On technical sections of road, the perceived lightness of the Monster 821 shines as your knees easily find a comfortable spot on the sides of the steel tank. This bike loves to lean a lot, and the tires transmit a good amount of feel together with the suspension on the right road conditions. Let the bike settle into corners, and you’ll find that the 821 Monster has some fight in him when compared to sportier bikes. I even found myself bouncing off the rev limiter coming out of corners, forgetting that there’s so much torque to use that I can afford to stay in a higher gear. It’s an overall fun weekend bike that will give you many kilometers of enjoyment in the canyons.
Around town, the engine performs fine and the ergonomics are sound. The problem lies in two things. One is the heat generated by the exhaust and engine that seems to be aimed directly at my thighs. Granted, Italian bikes do warm up considerably, but there were times when it was uncomfortably hot. I found myself turning the bike off in gridlock when there was no way to keep moving. Second is the ever-present short steering lock of Monsters, making tight turns in between vehicles a tricky affair. If you expect it or are used to it, then you shouldn't have a problem. It’s when you forget that you only have ever so much turning radius with those handlebars that things can get a little surprising. Other than those two gripes, the Monster 821 will happily commute with you on a daily basis. It’ll make gaps with its generous amounts of torque, and you’ll pull away from traffic with ease. You can even split with confidence since the the motorcycle is fairly slim.

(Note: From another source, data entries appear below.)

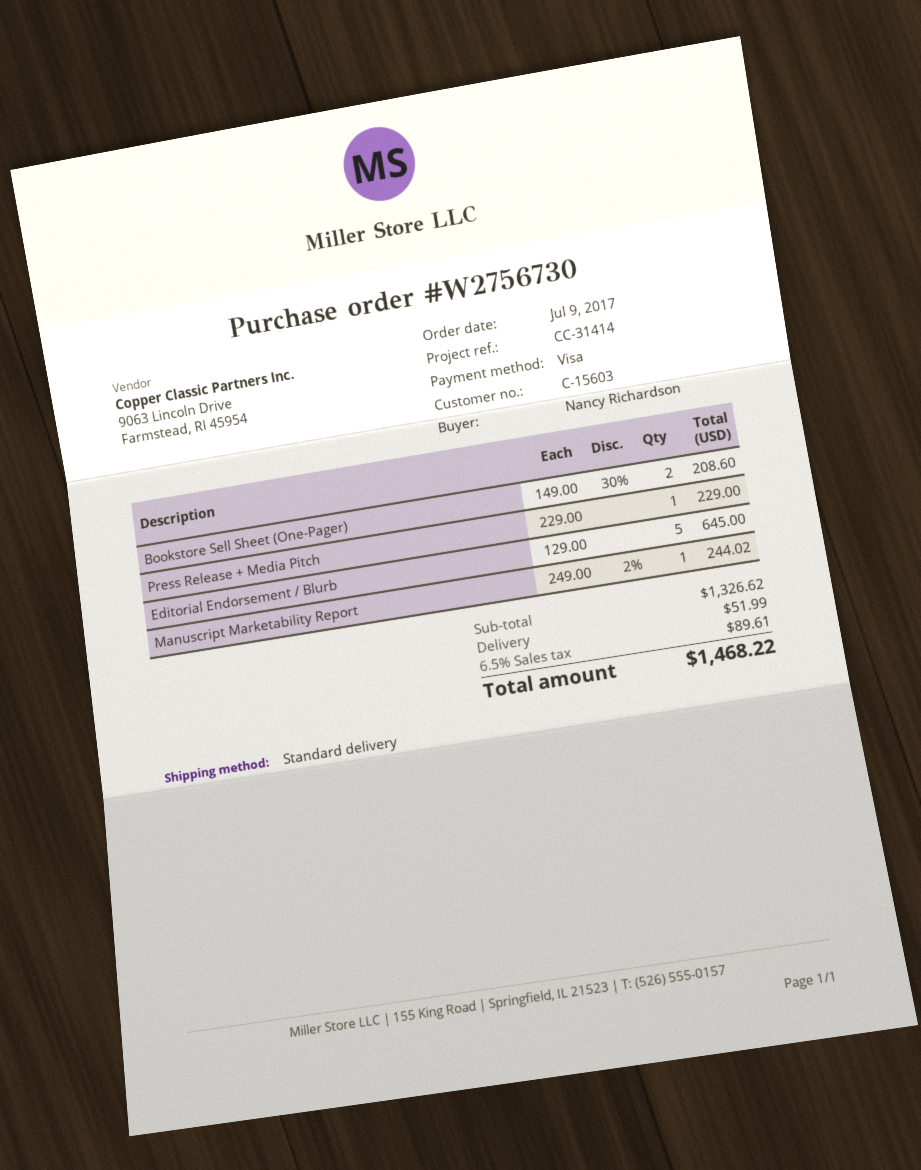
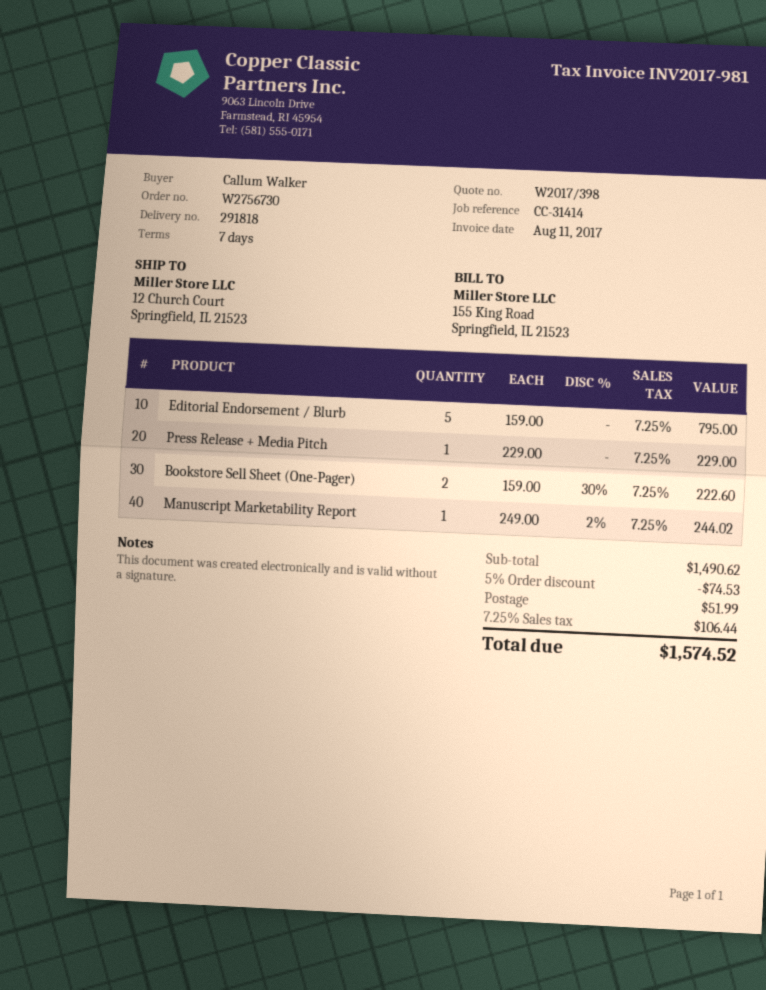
ordered by: Nancy Richardson -> Callum Walker
Bookstore Sell Sheet (One-Pager): 2 x 149.00 - 30% = 208.60 -> 2 x 159.00 - 30% = 222.60
Editorial Endorsement / Blurb: 5 x 129.00 = 645.00 -> 5 x 159.00 = 795.00
subtotal: 1326.62 -> 1490.62
discount: none -> 5% = 74.53
tax: 6.5% = 89.61 -> 7.25% = 106.44
total: 1468.22 -> 1574.52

Whereas the original Monster was raw, with an air-cooled engine, a rattling dry clutch and few concessions to comfort or convenience, the Monster has become more refined over the years. The Monster is Ducati’s longest-running model, witnessing the company’s ups and downs, and resulting in over 300,000 Monsters being sold since 1993. It has always carried the torch for what a naked sportbike should look, feel, and perform. The latest iteration is no different, still staying true to the values that every Monster has tried to pass down to the next generation. It’s by no means perfect. It has its quirks, but the 821 Monster is now more approachable and accessible than ever, catering to a vast majority of riders who want something that isn’t as visceral as the Monster 1200, but still possesses the pedigree of performance and style that has drawn aspirational motorcyclists the world over.